You are however wrong to say that the bank bail-outs and debt overhang is the cause of following recession. The bad debts rung up by the bailed-out banks have now been fully written off and recapitalised by quantitative easing. It was the collapse of Lehman Bros. and the haircutting of Greek sovereign debt that caused contagion in the system, and the remaining banks to pull in their horns and stop lending to business. This was exacerbated by premature tightening of regulations, the austerity programme in the Eurozone and high levels of immigration resulting in wage compression and falling productivity. If you look carefully at the productivity figures for the UK you will see that the fall started in 2004 when the immigration floodgates were opened, not 2008, and although consumer borrowing levels have now largely recovered, productivity and standards of living have not. And the control of the economy by the rich is down to political funding in the US and EU and Westminster lobbying in Europe. That’s why we have a shitty recovery, and one of the many reasons why the UK must get out of the EU.
You can find my take on the banking crisis at https://jepoynton.com/2015/07/31/the-banking-crisis-and-executive-pay
sglover
Obama has begun to introduce some sanity into American relations with Iran. The likelihood of a truly catastrophic war with that country is lessened, which is no small thing. I think this will turn out to be the best thing he did, maybe the only real accomplishment of his term.
Some provisions of the ACA are good. The thing as a whole is far from adequate. There’s a perverse truth in the claim that single payer/Medicare for all/whatever was impossible: If you give up at the beginning, then yeah, lots of things are “impossible”.
Otherwise, yes, Obama pretty much pissed it all away in what could have been his own Hundred Days. He made two unnecessary epic strategic blunders: He never tried to bring the parasitic finance “industry” to heel, and he threw away the initiative trying to “reach across the aisle” to Republicans who always made it plain that they would not work with him ever, for anything.

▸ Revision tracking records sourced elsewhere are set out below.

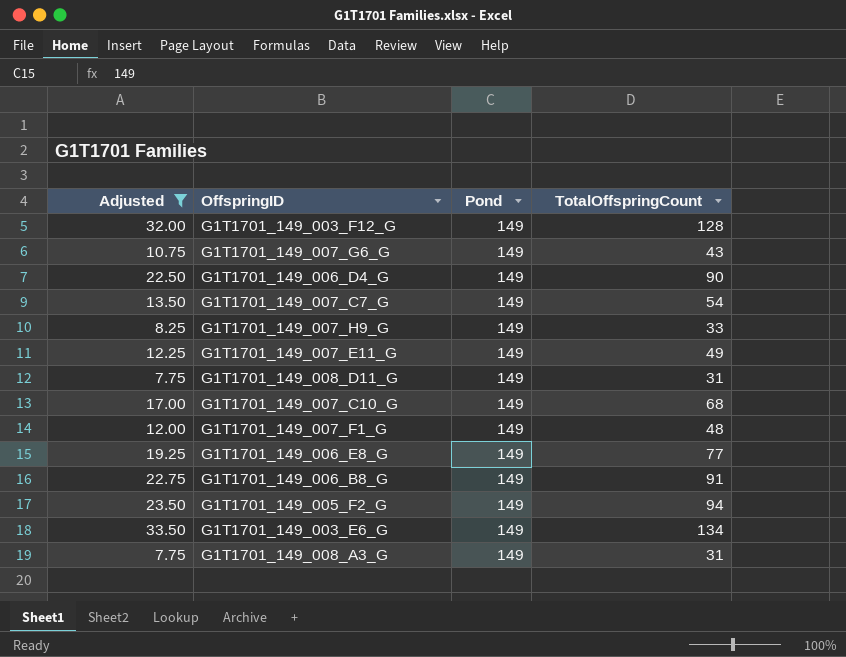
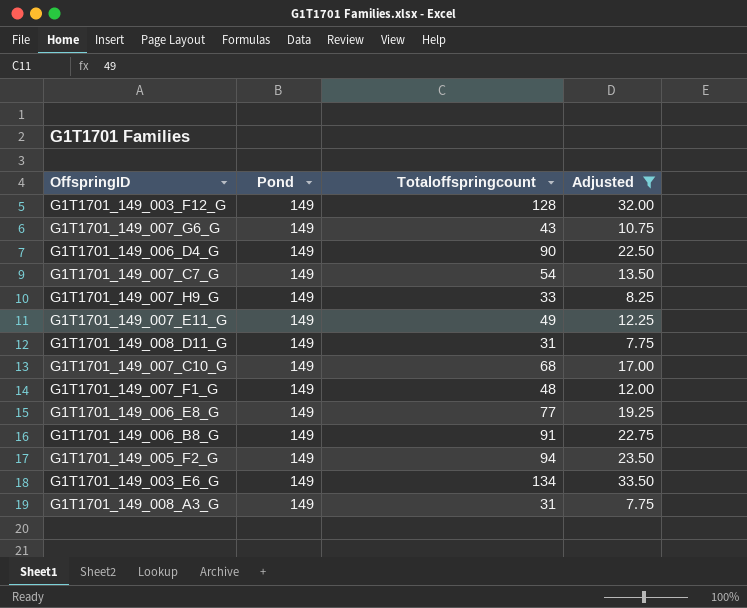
column name: TotalOffspringCount -> Totaloffspringcount
column Adjusted | position: 1 -> 4

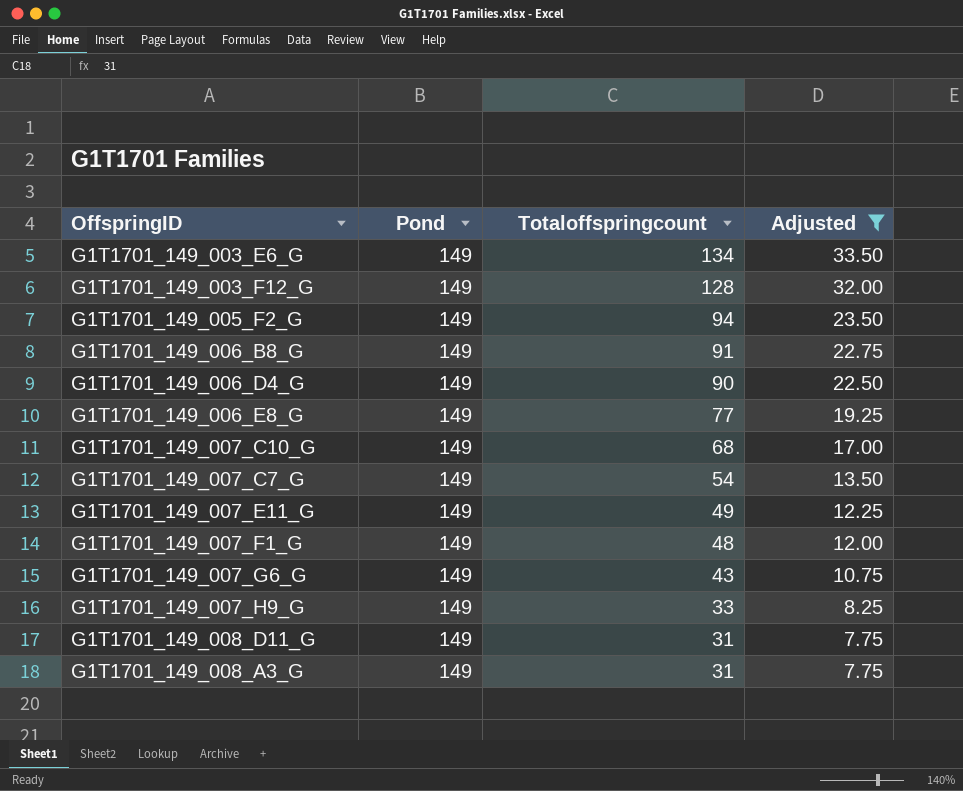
row order: none -> Totaloffspringcount descending

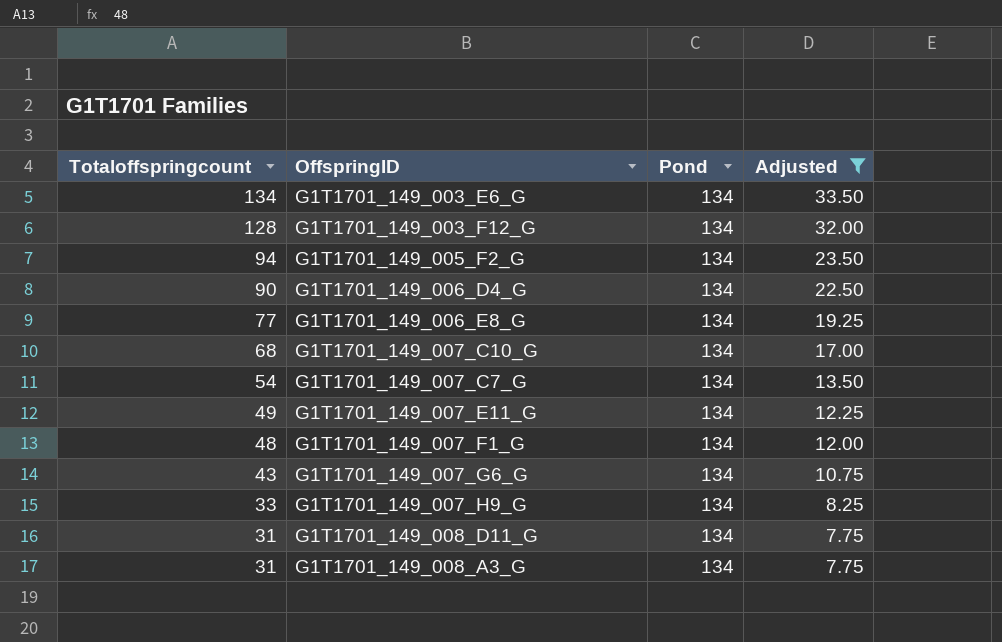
column Totaloffspringcount | position: 3 -> 1
row G1T1701_149_006_B8_G: 149 | 91 | 22.75 -> none
G1T1701_149_003_E6_G | Pond: 149 -> 134
G1T1701_149_003_F12_G | Pond: 149 -> 134
G1T1701_149_005_F2_G | Pond: 149 -> 134
G1T1701_149_006_D4_G | Pond: 149 -> 134
G1T1701_149_006_E8_G | Pond: 149 -> 134
G1T1701_149_007_C10_G | Pond: 149 -> 134
G1T1701_149_007_C7_G | Pond: 149 -> 134
G1T1701_149_007_E11_G | Pond: 149 -> 134
G1T1701_149_007_F1_G | Pond: 149 -> 134
G1T1701_149_007_G6_G | Pond: 149 -> 134
G1T1701_149_007_H9_G | Pond: 149 -> 134
G1T1701_149_008_D11_G | Pond: 149 -> 134
G1T1701_149_008_A3_G | Pond: 149 -> 134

At least, those **look** like blunders. The charitable take on Obama is that he’s not the boy genius that all the “constitutional scholar” horseshit made him out to be. The uncharitable, though maybe correct, take is that his “conflict” with Republicans was all the usual Beltway song and dance, and that he relied on them to constrain him from veering left at all.
When do you think Hope’n’Change will collect his first six-figure “speaking fees”, after leaving the White House? I give it three months.